Revision tracking records
== == ==
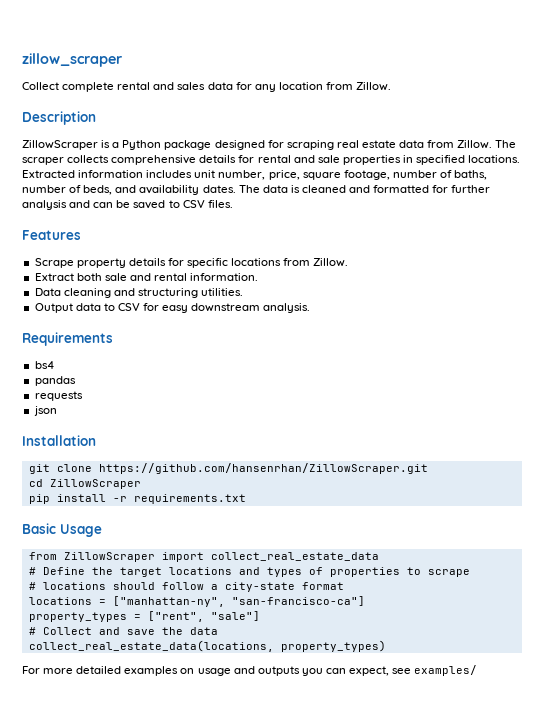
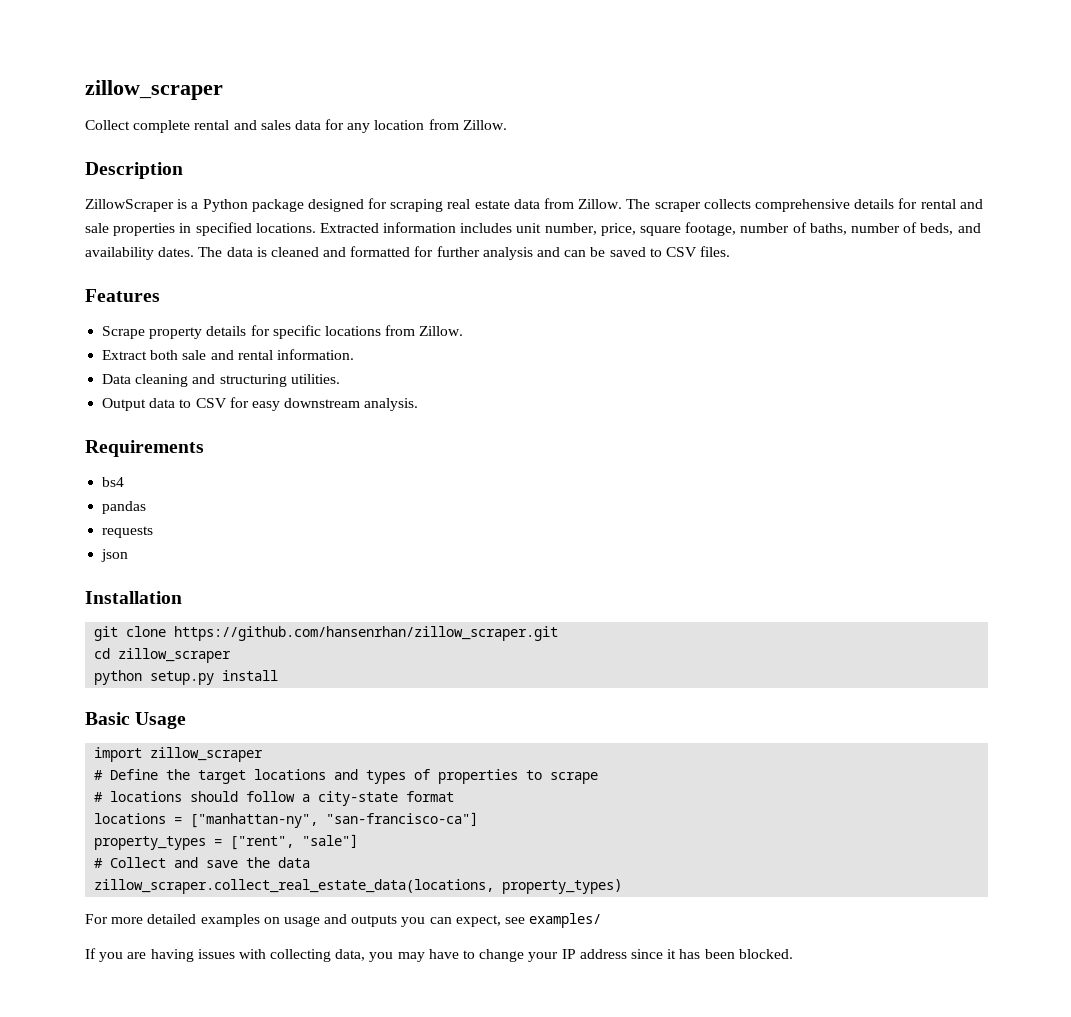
- git clone https://github.com/hansenrhan/ZillowScraper.git
+ git clone https://github.com/hansenrhan/zillow_scraper.git
- cd ZillowScraper
- pip install -r requirements.txt
+ cd zillow_scraper
+ python setup.py install
- from ZillowScraper import collect_real_estate_data
+ import zillow_scraper
- collect_real_estate_data(locations, property_types)
+ zillow_scraper.collect_real_estate_data(locations, property_types)
+ If you are having issues with collecting data, you may have to change your IP address since it has been blocked.

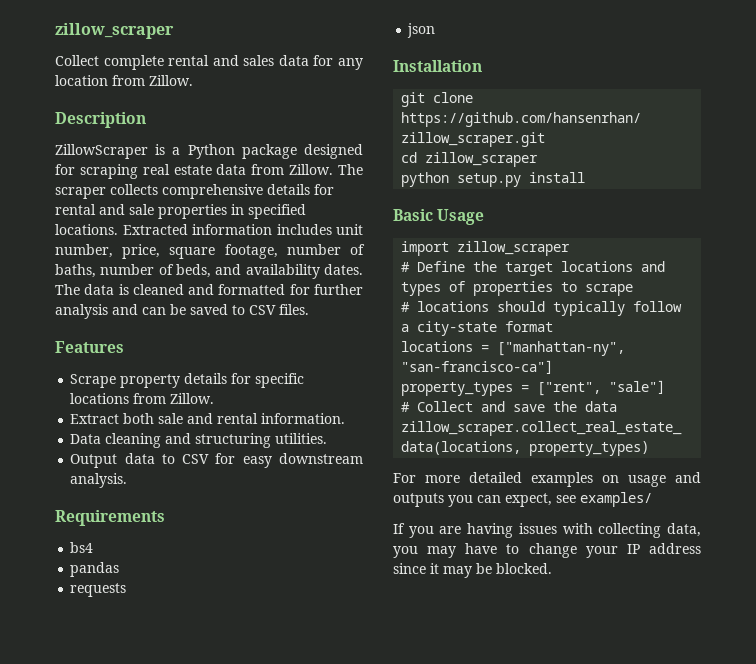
- # locations should follow a city-state format
+ # locations should typically follow a city-state format
- If you are having issues with collecting data, you may have to change your IP address since it has been blocked.
+ If you are having issues with collecting data, you may have to change your IP address since it may be blocked.

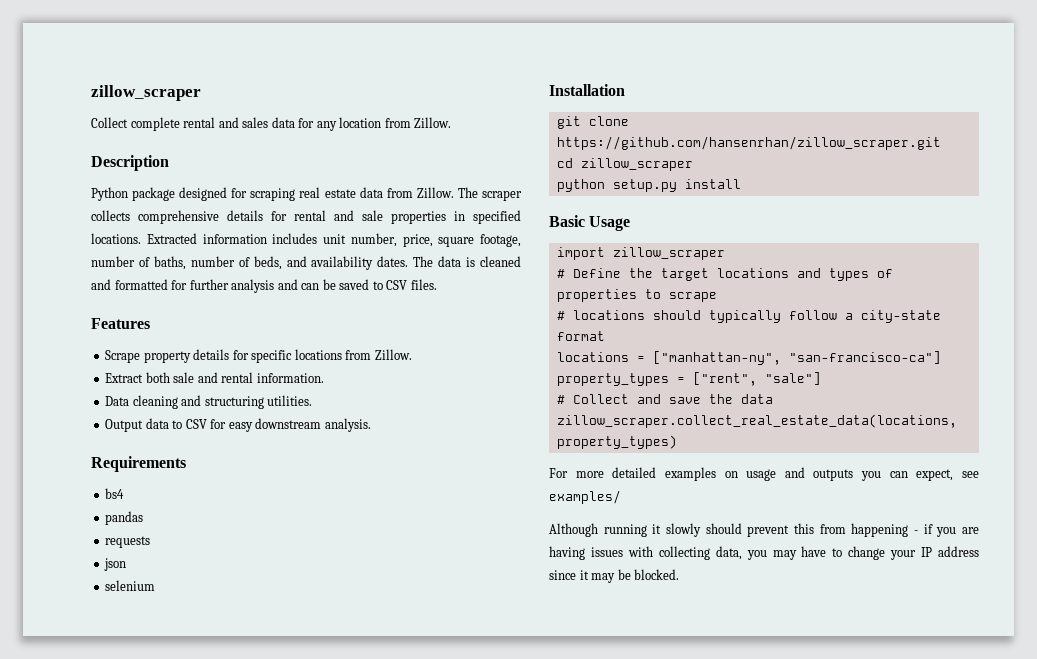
- ZillowScraper is a Python package designed for scraping real estate data from Zillow.
+ Python package designed for scraping real estate data from Zillow.
+ selenium
- If you are having issues with collecting data, you may have to change your IP address since it may be blocked.
+ Although running it slowly should prevent this from happening - if you are having issues with collecting data, you may have to change your IP address since it may be blocked.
== == ==
Work instruction:
Across the entries, each line containing the word "scraping" is to be counted once; the total alone is to be given.

Exercise response:
2